Conosco dei romagnoli che a loro volta si sono conosciuti lungo il percorso, mi chiedono se voglio unirmi a loro. Accetto, rabbocchiamo le borracce e ripartiamo in direzione Forcella Lerosa. La salita non è particolarmente impegnativa, l’umore è buono e il fisico risponde bene. Raggiungiamo la cima e corriamo a perdifiato verso il ristoro di Malga Ra Stua. Tre dei quattro romagnoli decidono di ritirarsi, si alza il vento e si abbassano le temperature. Procedo con due romani in direzione Val Travenanzes. La salita è molto impegnativa e per la prima volta il corpo si rifiuta di eseguire gli ordini della testa. Crisi, crisi profonda, crisi talmente profonda da fregarsene del paesaggio mozzafiato, del tempo che passa e del temporale che si sta per abbattere. Mi fermo, mangio un altro Mars e ingoio ancora gel gusto gasolio nella speranza che qualche sostanza magica mi rimetta in piedi.
Attendo qualche minuto, la francese mi passa, impreco fissandomi la punta delle scarpe, mi rialzo e molto lentamente ricomincio a salire. Fortunatamente la crisi passa, raggiungo il gruppo, guado e riguado il fiume e alla fine raggiungo Forcella Col dei Bos. Arrivo al Rifugio Col Gallina sotto una pioggia torrenziale, la protezione civile riporta i ritirati a Cortina con i pullman perché sono troppi e sarebbe inutile fare la spola con le camionette.
La pioggia si trasforma in temporale, la temperatura scende, sono le nove di sera e il corpo mi chiede con prepotenza di dormire. 94 km percorsi, più o meno 25 da percorrere. Riparto con due nuovi compagni, Massimo, un ragazzo di Brescia e un romano di cui non ricordo il nome.
Prendiamo la salita dell’Averau, fango, pietra e le New Balance che rifiutano ogni appiglio. Le maledico, giuro a me stesso che appena arrivo a Cortina le butto nel primo cassonetto che trovo. Raggiungiamo il ristoro, entro in bar del rifugio per bere qualcosa di zuccherato e mi ritrovo un tipo steso vicino alla stube che trema come una foglia. “Ha le convulsioni” mi dice il barista, “lo vedo” rispondo. Mi sale una risata isterica ma la soffoco per rispetto della compagna che lo accudisce in attesa che arrivi la protezione che lo porterà solo dio sa dove. E’ buio, fa freddo ma fortunatamente non piove più. Il tratto che ci separa dalla Forcella Giau è un calvario per gambe e caviglie.

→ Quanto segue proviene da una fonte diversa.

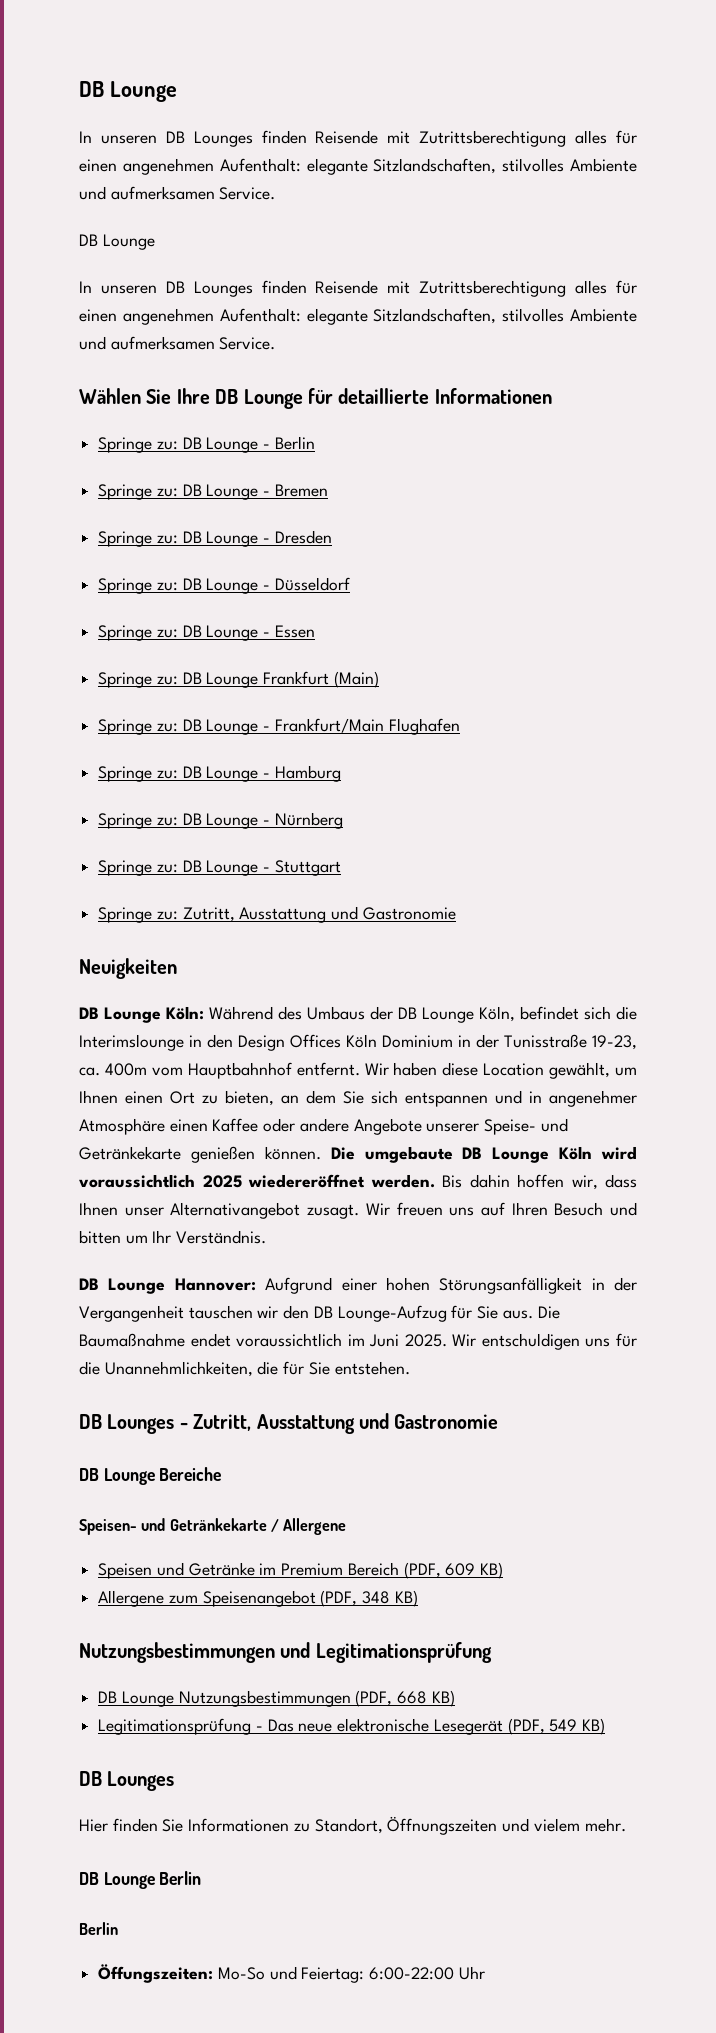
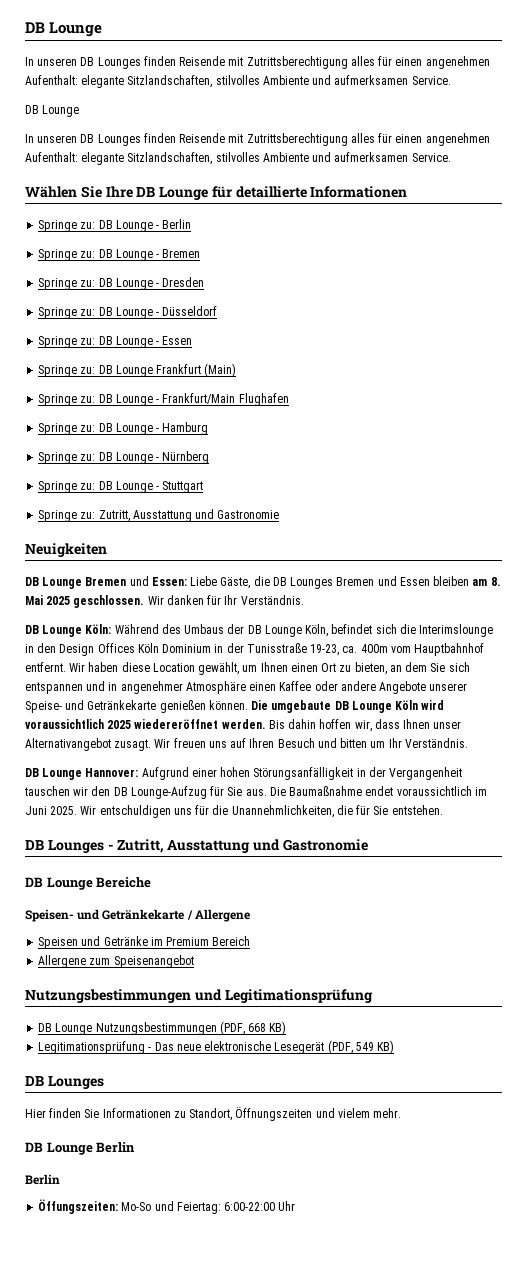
+ DB Lounge Bremen und Essen: Liebe Gäste, die DB Lounges Bremen und Essen bleiben am 8. Mai 2025 geschlossen. Wir danken für Ihr Verständnis.
- Speisen und Getränke im Premium Bereich (PDF, 609 KB)
+ Speisen und Getränke im Premium Bereich
- Allergene zum Speisenangebot (PDF, 348 KB)
+ Allergene zum Speisenangebot

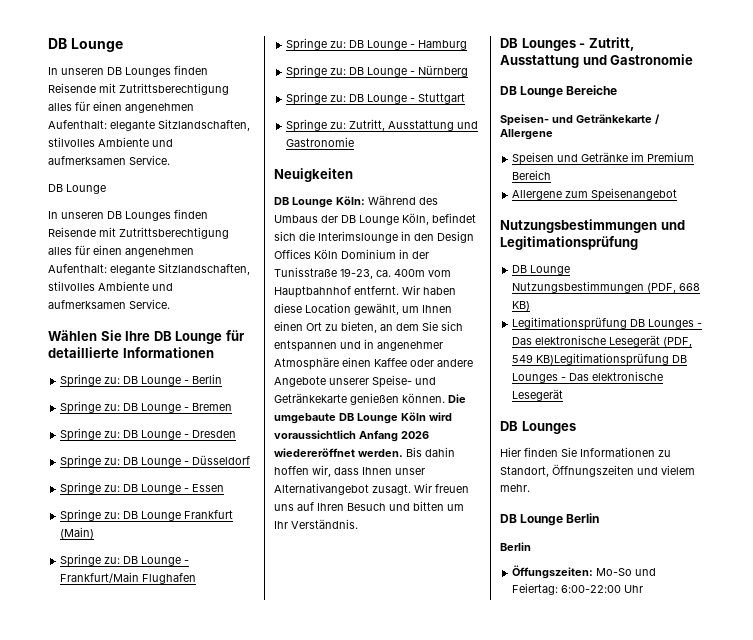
- DB Lounge Bremen und Essen: Liebe Gäste, die DB Lounges Bremen und Essen bleiben am 8. Mai 2025 geschlossen. Wir danken für Ihr Verständnis.
- Die umgebaute DB Lounge Köln wird voraussichtlich 2025 wiedereröffnet werden.
+ Die umgebaute DB Lounge Köln wird voraussichtlich Anfang 2026 wiedereröffnet werden.
- DB Lounge Hannover: Aufgrund einer hohen Störungsanfälligkeit in der Vergangenheit tauschen wir den DB Lounge-Aufzug für Sie aus. Die Baumaßnahme endet voraussichtlich im Juni 2025. Wir entschuldigen uns für die Unannehmlichkeiten, die für Sie entstehen.
- Legitimationsprüfung - Das neue elektronische Lesegerät (PDF, 549 KB)
+ Legitimationsprüfung DB Lounges - Das elektronische Lesegerät (PDF, 549 KB)Legitimationsprüfung DB Lounges - Das elektronische Lesegerät

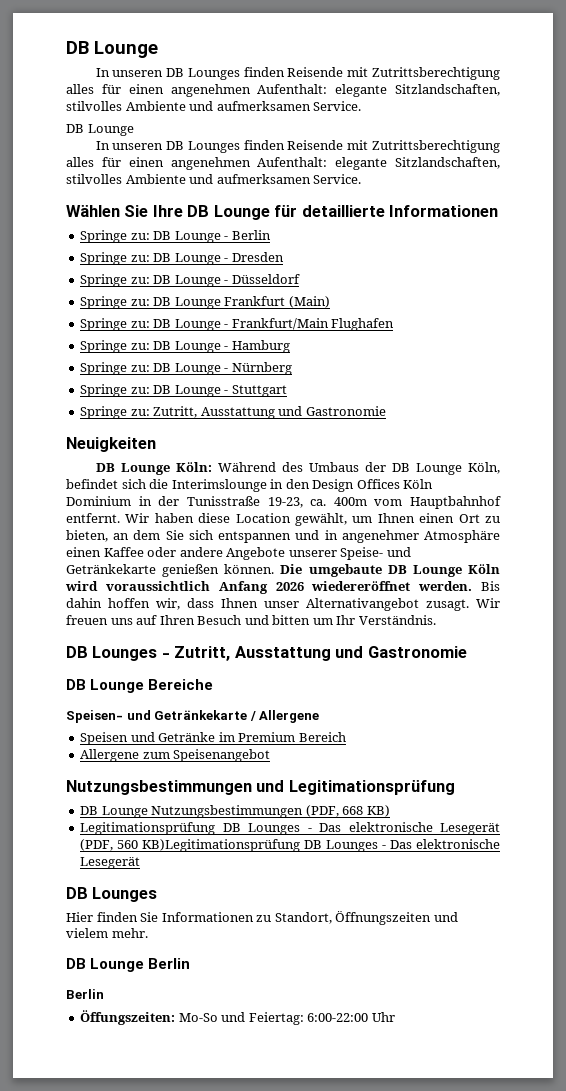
- Springe zu: DB Lounge - Bremen
- Springe zu: DB Lounge - Essen
- Legitimationsprüfung DB Lounges - Das elektronische Lesegerät (PDF, 549 KB)Legitimationsprüfung DB Lounges - Das elektronische Lesegerät
+ Legitimationsprüfung DB Lounges - Das elektronische Lesegerät (PDF, 560 KB)Legitimationsprüfung DB Lounges - Das elektronische Lesegerät

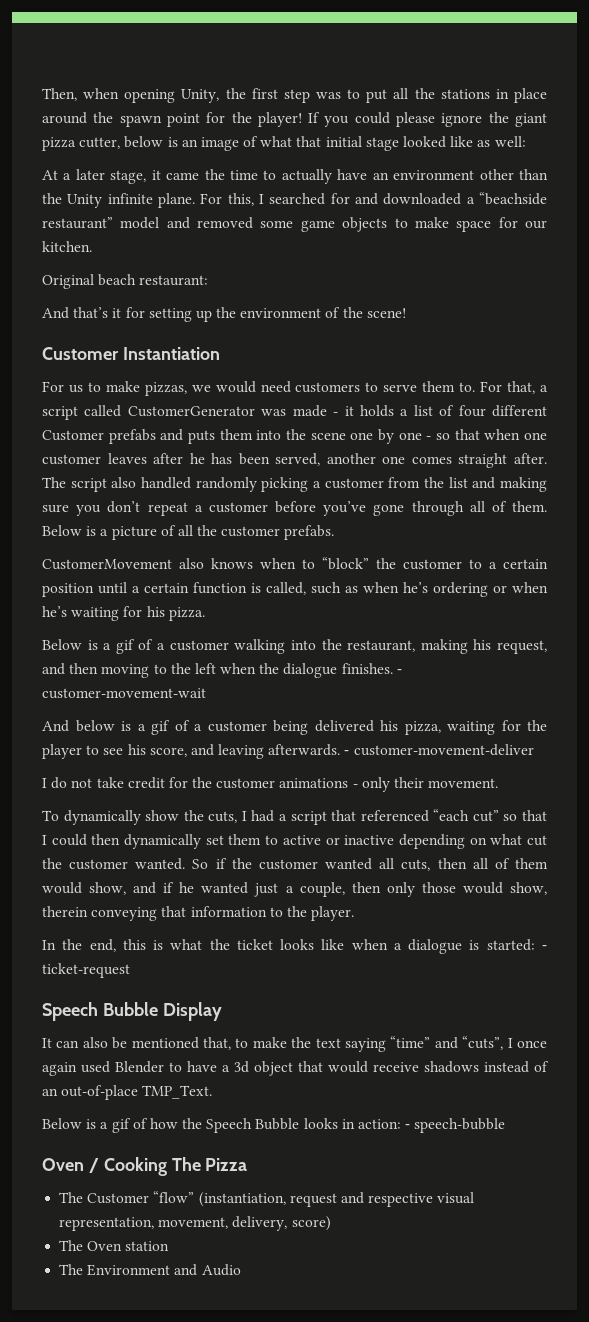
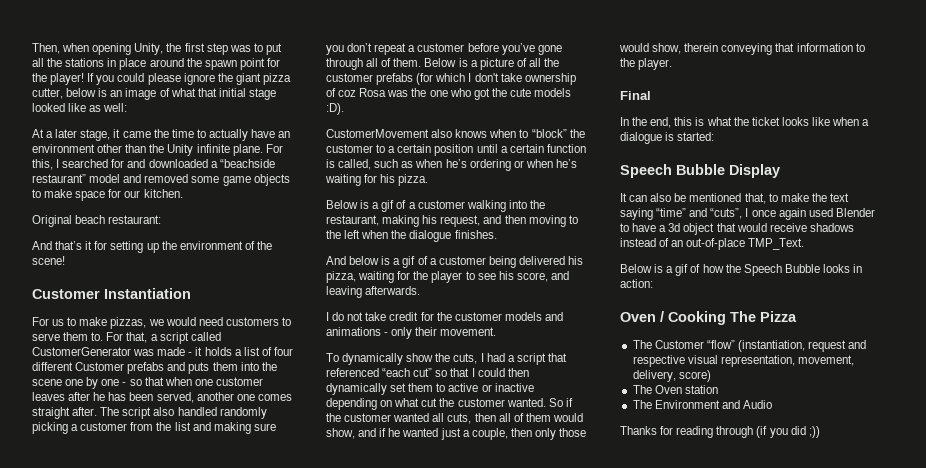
- Below is a picture of all the customer prefabs.
+ Below is a picture of all the customer prefabs (for which I don't take ownership of coz Rosa was the one who got the cute models :D).
- ⁃ customer-movement-wait
- ⁃ customer-movement-deliver
- I do not take credit for the customer animations - only their movement.
+ I do not take credit for the customer models and animations - only their movement.
+ Final
- In the end, this is what the ticket looks like when a dialogue is started: ⁃ ticket-request
+ In the end, this is what the ticket looks like when a dialogue is started:
- Below is a gif of how the Speech Bubble looks in action: ⁃ speech-bubble
+ Below is a gif of how the Speech Bubble looks in action:
+ Thanks for reading through (if you did ;))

Salite verticali e rocce che ostacolano ogni passo, troviamo la neve ma chissenefrega, Cortina è vicina e tutto il resto non conta nulla.
105 km, goodbye forcelladelcazzogiau, adesso scendiamo e ritorniamo a casa. Raggiungiamo Rifugio Croda da Lago, il romano parte a razzo senza salutarci, io e Massimo mangiamo qualcosa e ci prepariamo a percorrere la tanto temuta discesa in mezzo al bosco. 13 km di fango e radici, aderenza pari a zero. In sei km cado sei volte, Massimo ride e io impreco.
Usciamo da bosco, la stanchezza mi provoca allucinazioni, vedo camper che non ci sono e gente che spegne luce di condomini che non esistono. La butto in vacca, Cortina è a due km, propongo a Massimo di correrli a perdifiato ma lui non ne vuole sapere perché ha paura che il cuore gli esca dalla bocca. Raggiungiamo il centro, Cortina ci regala per un paio di minuti Corso Italia, Mauro è li che mi aspetta con la pazienza che solo un amico può avere, l’arrivo è a 50 metri.
Io e Massimo ci stringiamo la mano, l’arrivo è a 30 cm dal mio naso, mi fermo, abbasso la testa in segno di rispetto e taglio il traguardo.
29 ore, 17 minuti, 34 secondi. Tanto tempo, troppo. Ma va bene cosi.
Rispetto nei confronti dei luoghi che mi hanno accolto, delle centinaia di persone che hanno dedicato il loro tempo a me, a Mauro, a Massimo, alla francese fumatrice, alla mia famiglia che asseconda la mia necessità di correre, al mio corpo sano e forte e alla vita che, per quanto dura e ingiusta possa sembrare, trova sempre il modo di riscattarsi.